Data for the task:
[Start of section]
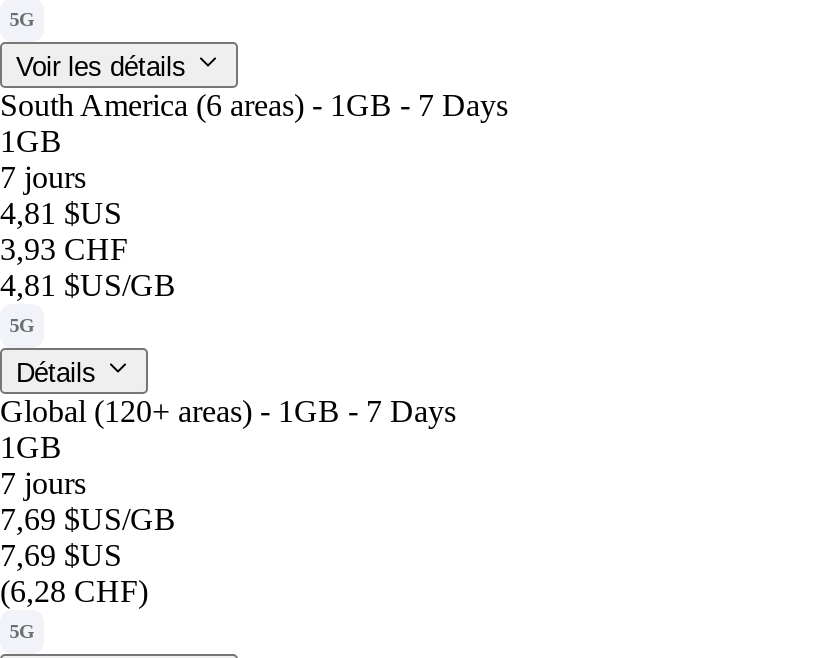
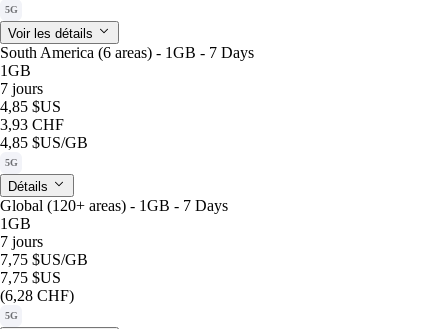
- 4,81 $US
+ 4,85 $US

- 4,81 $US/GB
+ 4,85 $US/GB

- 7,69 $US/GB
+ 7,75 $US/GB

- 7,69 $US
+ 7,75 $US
[End of section]
[Start of section]
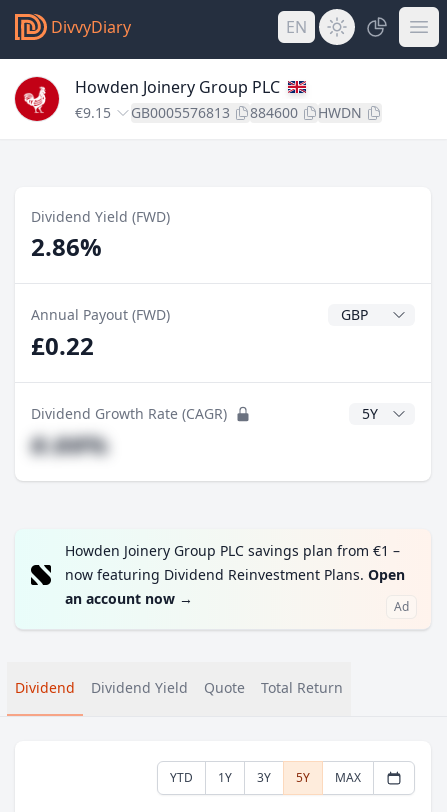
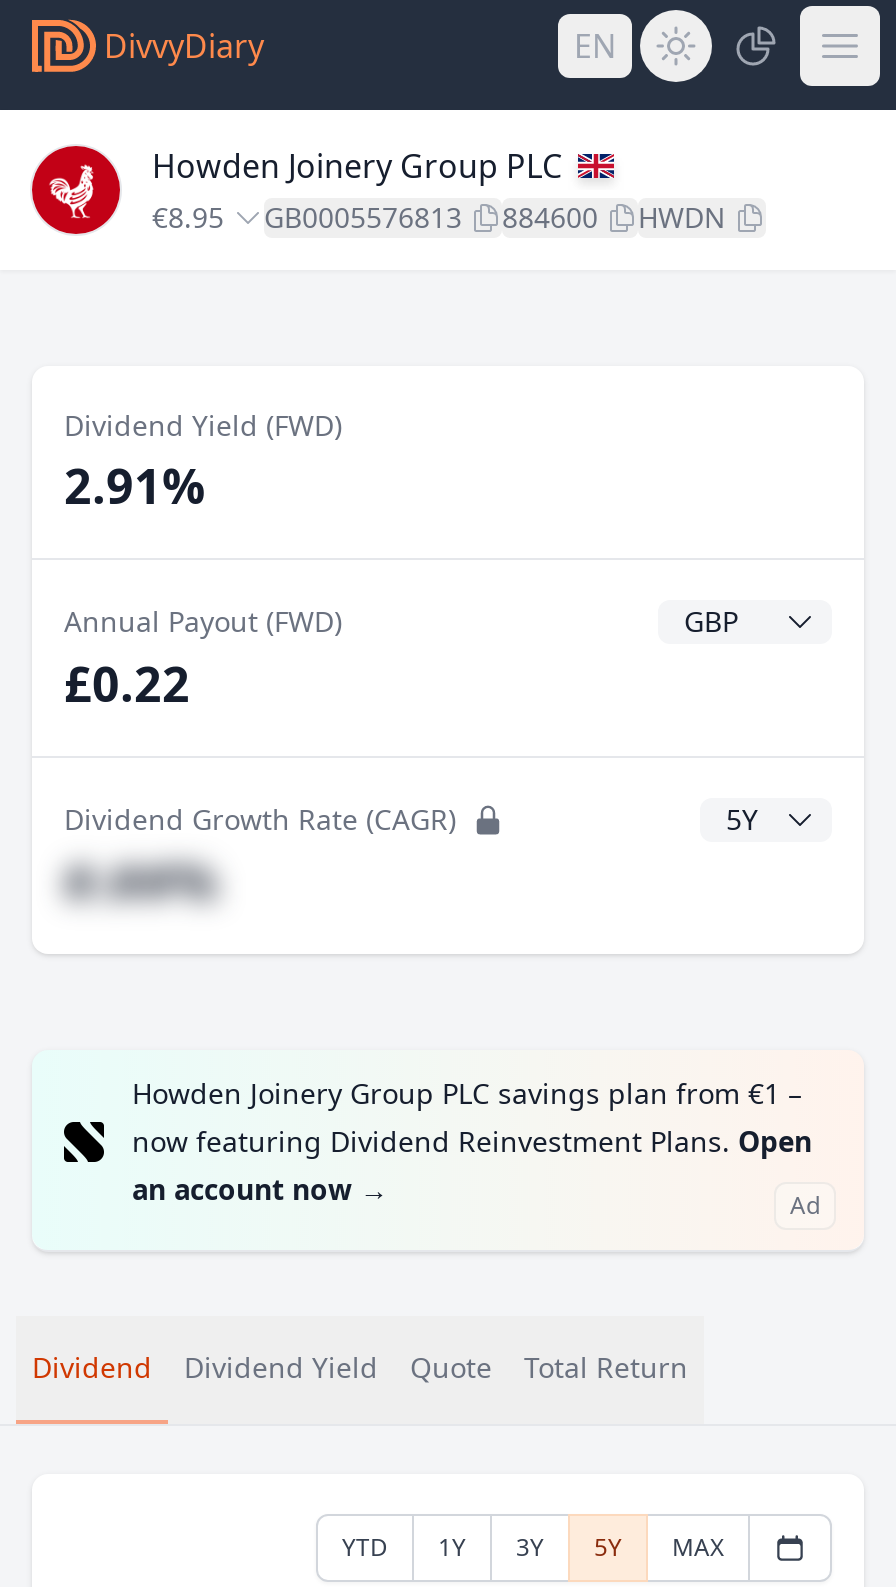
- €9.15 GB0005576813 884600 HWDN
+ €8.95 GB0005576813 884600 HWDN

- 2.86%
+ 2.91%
[End of section]
[Start of section]
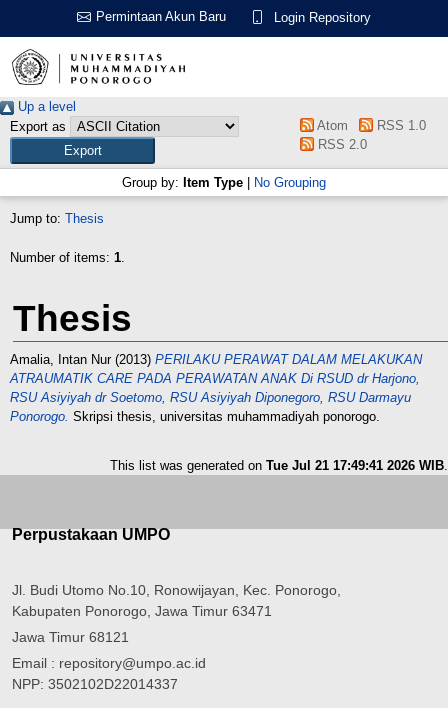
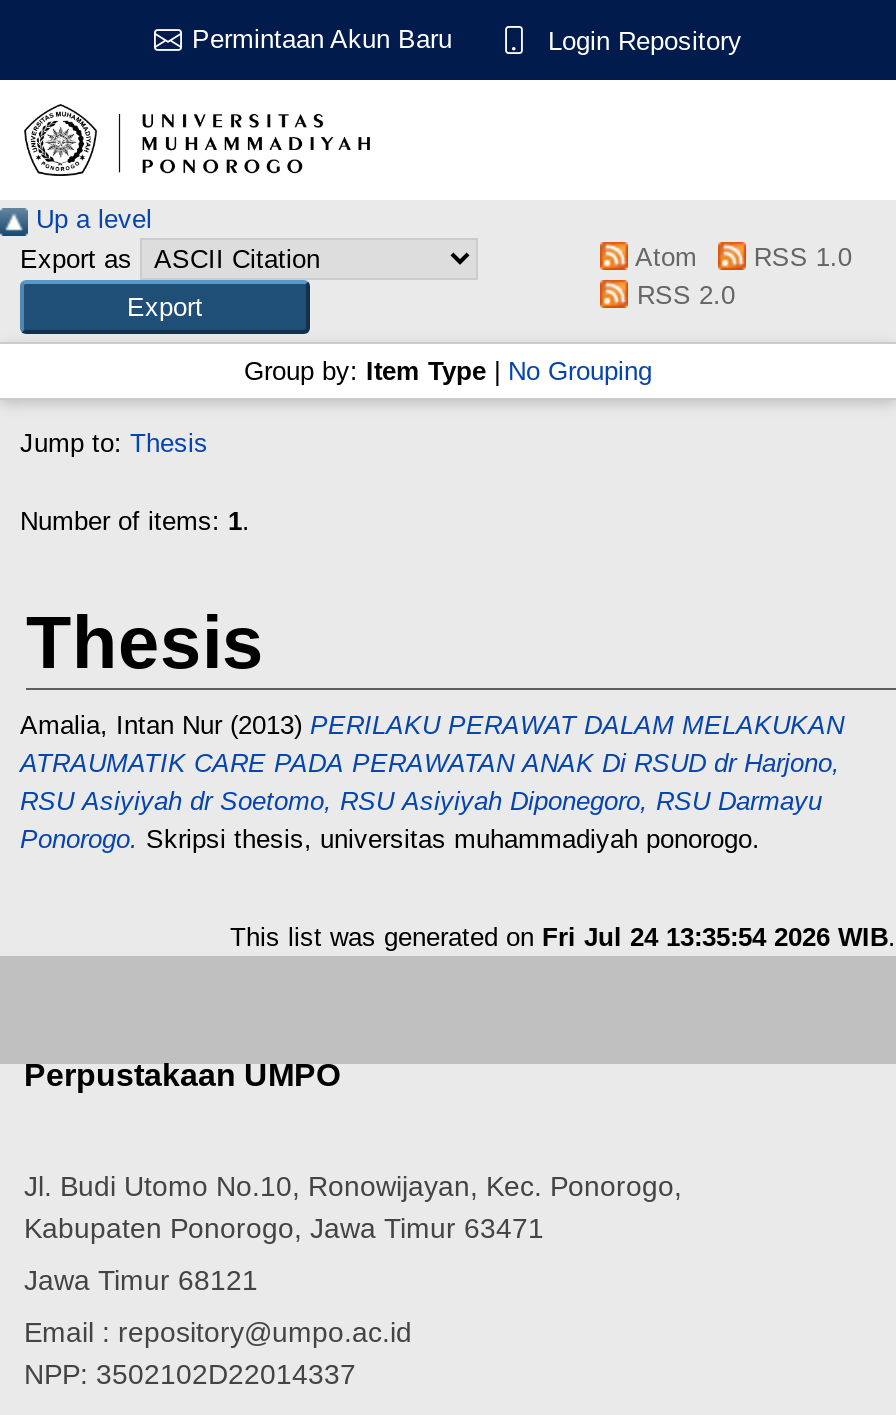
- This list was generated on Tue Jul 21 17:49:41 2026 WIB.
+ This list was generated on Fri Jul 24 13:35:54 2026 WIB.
[End of section]
Search the entries for the string "HWDN" and copy each line where it occurs.

Task answer:
- €9.15 GB0005576813 884600 HWDN
+ €8.95 GB0005576813 884600 HWDN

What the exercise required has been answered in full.